→ WORK ITEM:
Find every line of the listing below where "pretrain" appears, and copy it.

----------

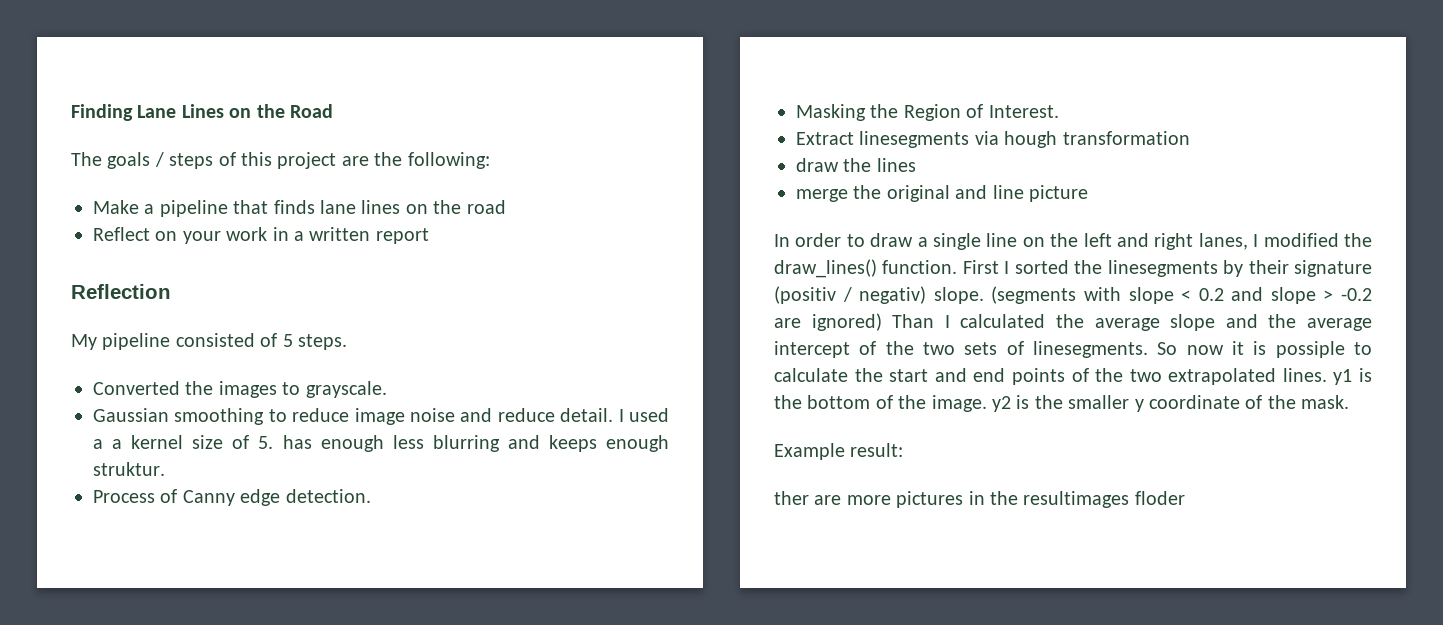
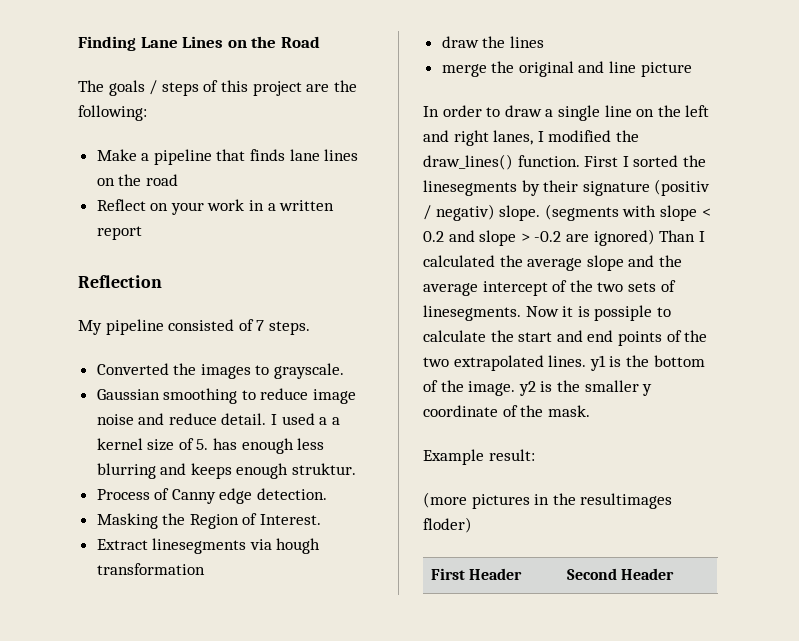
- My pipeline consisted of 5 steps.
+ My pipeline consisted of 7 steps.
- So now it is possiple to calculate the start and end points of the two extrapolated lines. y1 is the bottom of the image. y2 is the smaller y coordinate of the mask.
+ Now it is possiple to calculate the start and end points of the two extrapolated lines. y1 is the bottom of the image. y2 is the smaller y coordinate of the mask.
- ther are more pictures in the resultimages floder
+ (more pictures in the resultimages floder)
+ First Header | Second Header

----------

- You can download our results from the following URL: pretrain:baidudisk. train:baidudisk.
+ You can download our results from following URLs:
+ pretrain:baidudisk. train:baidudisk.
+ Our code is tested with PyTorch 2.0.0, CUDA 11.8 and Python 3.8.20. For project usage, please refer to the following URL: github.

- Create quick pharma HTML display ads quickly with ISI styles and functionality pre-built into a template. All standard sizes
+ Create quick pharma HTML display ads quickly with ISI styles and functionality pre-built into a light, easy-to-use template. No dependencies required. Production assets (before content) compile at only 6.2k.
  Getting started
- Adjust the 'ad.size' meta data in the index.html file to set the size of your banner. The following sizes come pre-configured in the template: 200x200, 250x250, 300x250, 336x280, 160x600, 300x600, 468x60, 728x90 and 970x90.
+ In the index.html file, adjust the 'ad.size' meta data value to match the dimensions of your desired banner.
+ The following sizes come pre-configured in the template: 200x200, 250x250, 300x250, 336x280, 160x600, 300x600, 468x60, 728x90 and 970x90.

----------

→ ANSWER FOR THE TASK:
- You can download our results from the following URL: pretrain:baidudisk. train:baidudisk.
+ pretrain:baidudisk. train:baidudisk.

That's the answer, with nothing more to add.